The legalization of cannabis was never going to be easy after so many years of prohibition, and the FBI just announced that they’re now actively seeking tips to curtail what they fear could become a widespread public corruption scandal.
Last week the FBI spoke about cannabis during a podcast. While North America gets to grips with cannabis legalization in all its glory, reversing the tide of prohibition was always expected to pose a challenge. FBI Public Affairs Specialist Mollie Halpern set the stage during the podcast, explaining to the public that they’re worried about potential corruption by public officials.

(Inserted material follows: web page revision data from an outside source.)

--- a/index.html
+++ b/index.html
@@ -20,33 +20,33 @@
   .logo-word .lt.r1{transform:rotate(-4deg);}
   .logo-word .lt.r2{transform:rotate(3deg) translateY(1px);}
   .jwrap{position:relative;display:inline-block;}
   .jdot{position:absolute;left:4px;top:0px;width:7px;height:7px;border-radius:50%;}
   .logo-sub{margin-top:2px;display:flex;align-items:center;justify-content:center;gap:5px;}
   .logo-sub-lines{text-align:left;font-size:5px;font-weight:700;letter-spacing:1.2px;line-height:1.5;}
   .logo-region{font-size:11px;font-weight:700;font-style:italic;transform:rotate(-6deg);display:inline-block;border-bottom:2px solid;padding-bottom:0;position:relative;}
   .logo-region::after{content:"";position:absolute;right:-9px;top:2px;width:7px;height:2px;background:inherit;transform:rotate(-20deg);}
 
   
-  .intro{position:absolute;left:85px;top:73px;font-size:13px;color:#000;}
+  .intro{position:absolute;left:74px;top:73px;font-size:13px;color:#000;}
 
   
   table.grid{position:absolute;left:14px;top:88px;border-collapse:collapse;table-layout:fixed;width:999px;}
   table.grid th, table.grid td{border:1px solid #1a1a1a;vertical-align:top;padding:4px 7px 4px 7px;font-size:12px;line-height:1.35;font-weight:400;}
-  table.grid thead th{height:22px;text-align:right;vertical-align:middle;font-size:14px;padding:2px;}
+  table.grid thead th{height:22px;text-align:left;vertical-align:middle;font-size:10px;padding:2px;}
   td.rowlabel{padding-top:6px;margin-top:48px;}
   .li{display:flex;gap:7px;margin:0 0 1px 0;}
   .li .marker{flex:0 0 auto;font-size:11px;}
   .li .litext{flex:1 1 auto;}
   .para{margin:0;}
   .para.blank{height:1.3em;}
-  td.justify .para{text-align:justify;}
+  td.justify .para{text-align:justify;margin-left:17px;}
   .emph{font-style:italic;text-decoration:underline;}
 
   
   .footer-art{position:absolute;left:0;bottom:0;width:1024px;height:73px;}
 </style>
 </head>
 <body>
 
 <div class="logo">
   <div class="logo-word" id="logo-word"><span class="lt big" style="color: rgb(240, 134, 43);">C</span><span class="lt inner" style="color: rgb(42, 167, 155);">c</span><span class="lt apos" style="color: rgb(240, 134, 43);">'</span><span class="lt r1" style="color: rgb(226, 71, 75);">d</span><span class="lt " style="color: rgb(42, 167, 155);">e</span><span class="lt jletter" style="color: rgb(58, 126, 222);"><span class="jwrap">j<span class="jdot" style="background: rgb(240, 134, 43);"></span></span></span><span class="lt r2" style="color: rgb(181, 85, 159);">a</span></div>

“States require licenses to grow and sell the drug—opening the possibility for public officials to become susceptible to bribes in exchange for those licenses,” Halpern said. “The corruption is more prevalent in western states where the licensing is decentralized—meaning the level of corruption can span from the highest to the lowest level of public officials.”

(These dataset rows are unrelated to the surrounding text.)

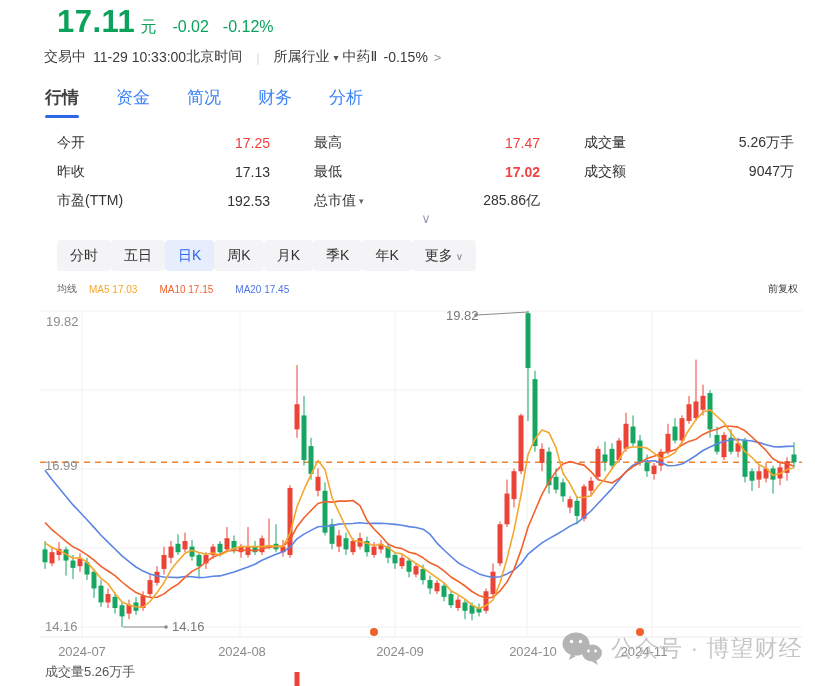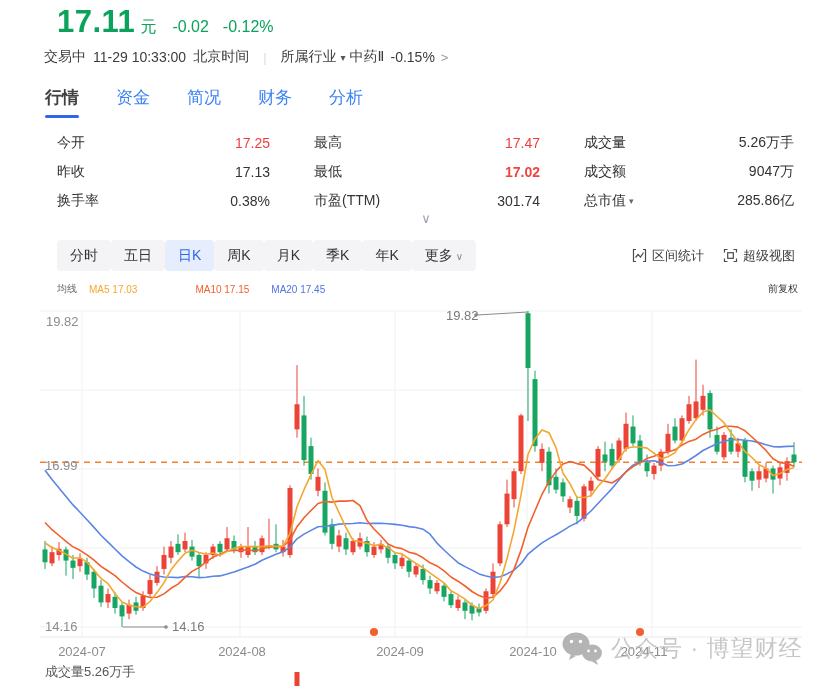--- a/index.html
+++ b/index.html
@@ -37,21 +37,21 @@
   .pill{height:31px;line-height:31px;padding:0 13px;border-radius:4px;background:#f4f4f6;font-size:14px;color:#333;cursor:pointer;white-space:nowrap;}
   .pill.active{background:#e6edfd;color:#2e68e8;}
   .pill .chev{font-size:10px;color:#888;margin-left:3px;}
   .tools{margin-left:auto;display:flex;gap:19px;align-items:center;}
   .tool{display:flex;align-items:center;gap:5px;font-size:13px;color:#3c3c3c;cursor:pointer;}
 
   
   .ma-row{position:absolute;left:57px;top:282px;right:17px;display:flex;align-items:center;font-size:10px;}
   .ma-title{color:#666;margin-right:12px;}
   .ma-item{margin-right:22px;}
-  .ma5{color:#f3a72e;} .ma10{color:#f2612c;margin-left:36px;} .ma20{color:#4f74e3;}
+  .ma5{color:#f3a72e;} .ma10{color:#f2612c;} .ma20{color:#4f74e3;}
   .ma-right{margin-left:auto;color:#333;}
 
   
   .axis-lab{position:absolute;font-size:13px;color:#8c8c8c;}
   .ann-lab{position:absolute;font-size:13px;color:#7a7a7a;}
   .month-lab{position:absolute;top:644px;transform:translateX(-50%);font-size:13px;color:#8c8c8c;white-space:nowrap;}
   .vol-lab{position:absolute;left:45px;top:663px;font-size:13px;color:#555;}
 
   
   .watermark{position:absolute;left:561px;top:630px;display:flex;align-items:center;gap:8px;opacity:.85;}
@@ -314,21 +314,21 @@
   <div class="price-row">
     <span class="big-price">17.11</span>
     <span class="price-unit">元</span>
     <span class="price-chg">-0.02</span>
     <span class="price-pct">-0.12%</span>
   </div>
 
   <div class="status-row">
     <span>交易中</span>
     <span style="margin-left:7px;">11-29 10:33:00</span>
-    <span style="margin-left:7px;">北京时间</span>
+    <span style="">北京时间</span>
     <span class="status-sep">|</span>
     <span>所属行业</span>
     <span class="caret-down">▾</span>
     <span>中药Ⅱ</span>
     <span style="margin-left:6px;">-0.15%</span>
     <span class="arrow-right">&gt;</span>
   </div>
 
   <div class="tabs-row">
     <div class="tab active">行情</div>
@@ -357,26 +357,22 @@
     </div>
     <div class="qcell">
       <span class="qlabel">最低</span>
       <span class="v-green">17.02</span>
     </div>
     <div class="qcell">
       <span class="qlabel">成交额</span>
       <span class="v-dark">9047万</span>
     </div>
     <div class="qcell">
-      <span class="qlabel">换手率</span>
-      <span class="v-dark">0.38%</span>
-    </div>
-    <div class="qcell">
       <span class="qlabel">市盈(TTM)</span>
-      <span class="v-dark">301.74</span>
+      <span class="v-dark">192.53</span>
     </div>
     <div class="qcell">
       <span class="qlabel">
         <span>总市值</span>
         <span class="mini-caret">▾</span>
       </span>
       <span class="v-dark">285.86亿</span>
     </div>
   </div>
   <div class="expand-btn">
@@ -387,36 +383,20 @@
     <div class="pills">
       <div class="pill">分时</div>
       <div class="pill">五日</div>
       <div class="pill active">日K</div>
       <div class="pill">周K</div>
       <div class="pill">月K</div>
       <div class="pill">季K</div>
       <div class="pill">年K</div>
       <div class="pill">
         <span>更多</span><span class="chev">∨</span>
-      </div>
-    </div>
-    <div class="tools">
-      <div class="tool">
-        <svg width="15" height="15" viewBox="0 0 15 15">
-          <path d="M4,1.5 H1.5 V13.5 H4 M11,1.5 H13.5 V13.5 H11" fill="none" stroke="#4a4a4a" stroke-width="1.2"></path>
-          <polyline points="3.5,9.5 6,6.5 8.5,9 11.5,4.5" fill="none" stroke="#4a4a4a" stroke-width="1.2"></polyline>
-        </svg>
-        <span>区间统计</span>
-      </div>
-      <div class="tool">
-        <svg width="15" height="15" viewBox="0 0 15 15">
-          <path d="M1.5,4.5 V1.5 H4.5 M10.5,1.5 H13.5 V4.5 M13.5,10.5 V13.5 H10.5 M4.5,13.5 H1.5 V10.5" fill="none" stroke="#4a4a4a" stroke-width="1.2"></path>
-          <rect x="4.7" y="4.7" width="5.6" height="5.6" fill="none" stroke="#4a4a4a" stroke-width="1.2"></rect>
-        </svg>
-        <span>超级视图</span>
       </div>
     </div>
   </div>
 
   <div class="ma-row">
     <span class="ma-title">均线</span>
     <span class="ma-item ma5">
       <span>MA5</span>
       <span>17.03</span>
     </span>

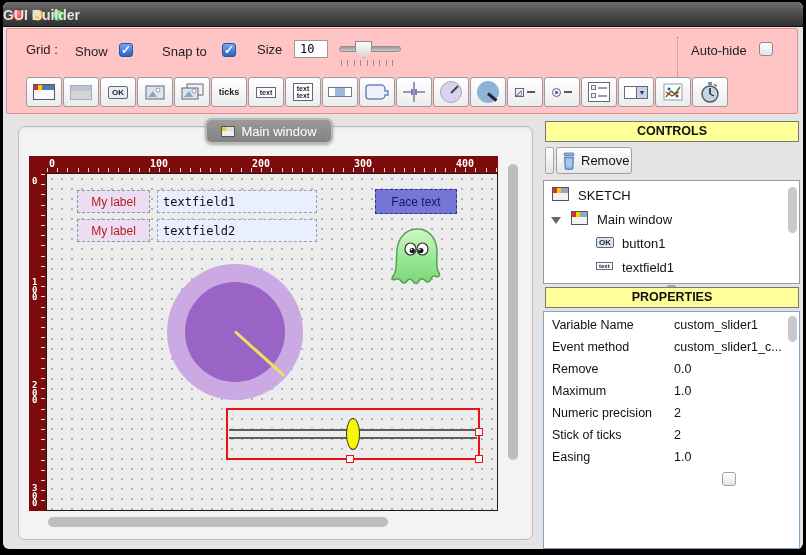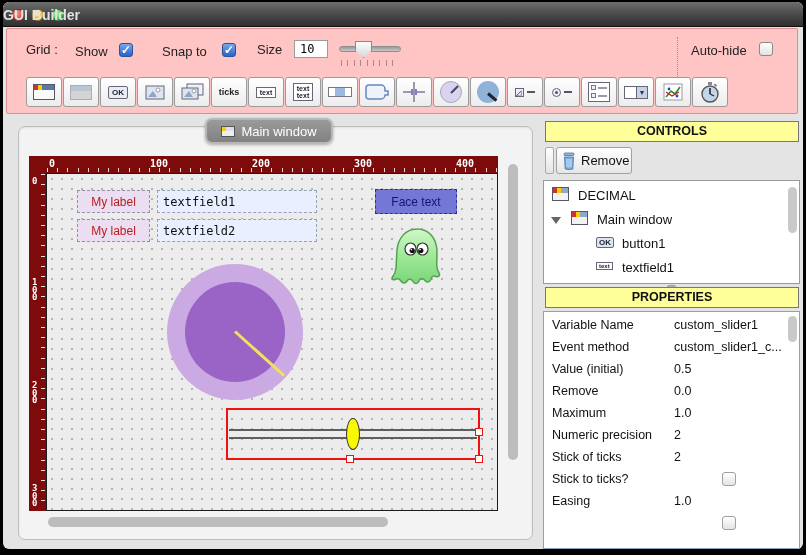--- a/index.html
+++ b/index.html
@@ -403,21 +403,21 @@
       </svg>
       <span>Remove</span>
     </div>
 
     <div class="tree" id="tree">
       <div class="sb"></div>
     <div class="tree-row">
           <div class="t-win" style="left: 8px;">
             <div class="bar"></div>
           </div>
-          <span class="t-label" style="left: 34px;">DECIMAL</span>
+          <span class="t-label" style="left: 34px;">SKETCH</span>
         </div>
         <div class="tree-row">
           <div class="t-disc" style="left: 7px;"></div>
           <div class="t-win" style="left: 27px;">
             <div class="bar"></div>
           </div>
           <span class="t-label" style="left: 53px;">Main window</span>
         </div>
         <div class="tree-row">
           <span class="t-ok" style="left: 52px;">OK</span>
@@ -436,44 +436,36 @@
       <div class="sb"></div>
     <div class="prow">
           <span class="p-label">Variable Name</span>
           <span class="p-value">custom_slider1</span>
         </div>
         <div class="prow">
           <span class="p-label">Event method</span>
           <span class="p-value">custom_slider1_c...</span>
         </div>
         <div class="prow">
-          <span class="p-label">Value (initial)</span>
-          <span class="p-value">0.5</span>
-        </div>
-        <div class="prow">
           <span class="p-label">Remove</span>
           <span class="p-value">0.0</span>
         </div>
         <div class="prow">
           <span class="p-label">Maximum</span>
           <span class="p-value">1.0</span>
         </div>
         <div class="prow">
           <span class="p-label">Numeric precision</span>
           <span class="p-value">2</span>
         </div>
         <div class="prow">
           <span class="p-label">Stick of ticks</span>
           <span class="p-value">2</span>
         </div>
         <div class="prow">
-          <span class="p-label">Stick to ticks?</span>
-          <div class="p-cb"></div>
-        </div>
-        <div class="prow">
           <span class="p-label">Easing</span>
           <span class="p-value">1.0</span>
         </div>
         <div class="prow">
           <span class="p-label"></span>
           <div class="p-cb"></div>
         </div>
       </div>
 
   </div>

According to many, the FBI is not alone in their concerns. Likely unsurprising to most, cannabis is so used to being a “black market drug” that it’s proving to be difficult in some areas to implement its legalization. For the time being, the FBI podcast is shrouded in some mystery. Some people are questioning whether it’s a strategic, preemptive move by the Bureau, or whether they already have active cases of public corruption being investigated. For now, all the FBI are saying is that “states should expect the corruption problem to increase,” leaving the public to draw their own conclusions.
California was in the spotlight earlier this year when the LA Times ran a piece alleging several incidents of public corruption surrounding cannabis. At the time, one mayor was even accused of taking bribes to expedite matters for bigwigs in the cannabis industry. Supervisory Special Agent Regino Chavez, who also spoke in the same podcast added, “We’ve seen in some states the price go as high as $500,000 for a license to sell marijuana. So, we see people willing to pay large amounts of money to get into the industry.”
At the same time, the Executive Director of NORML (The National Organization for the Reform of Marijuana Laws), said that transparent and fair licensing within the industry is a must. “As awkward as it feels to sort of side with the FBI, it is imperative that states ensure the licensing for cannabis businesses is an open and fair process,” said Erik Altieri.
“NORML believes that we need to lower barriers to entry in the emerging legal marijuana market so it allows for small consumer-oriented businesses to thrive and provides support for equity programs that would let those who were most targeted by, and suffered under, our decades-long failed war on marijuana to benefit from its now legal status.”
Another significant player in the cannabis industry, Morgan Fox from the National Cannabis Industry Association, said that the only way to arbitrate against corruption is to get rid of licensing caps and to essentially “lower the bar.”
“An easy way to avoid corruption becoming an issue is to get rid of arbitrary license caps and lower the barriers of entry for the industry,” Fox said. “Not only would this make it easier for small businesses and people from marginalized communities to enter the industry, but it stops licenses from being treated as limited commodities that are so valuable that people may be willing to obtain them through unethical means.”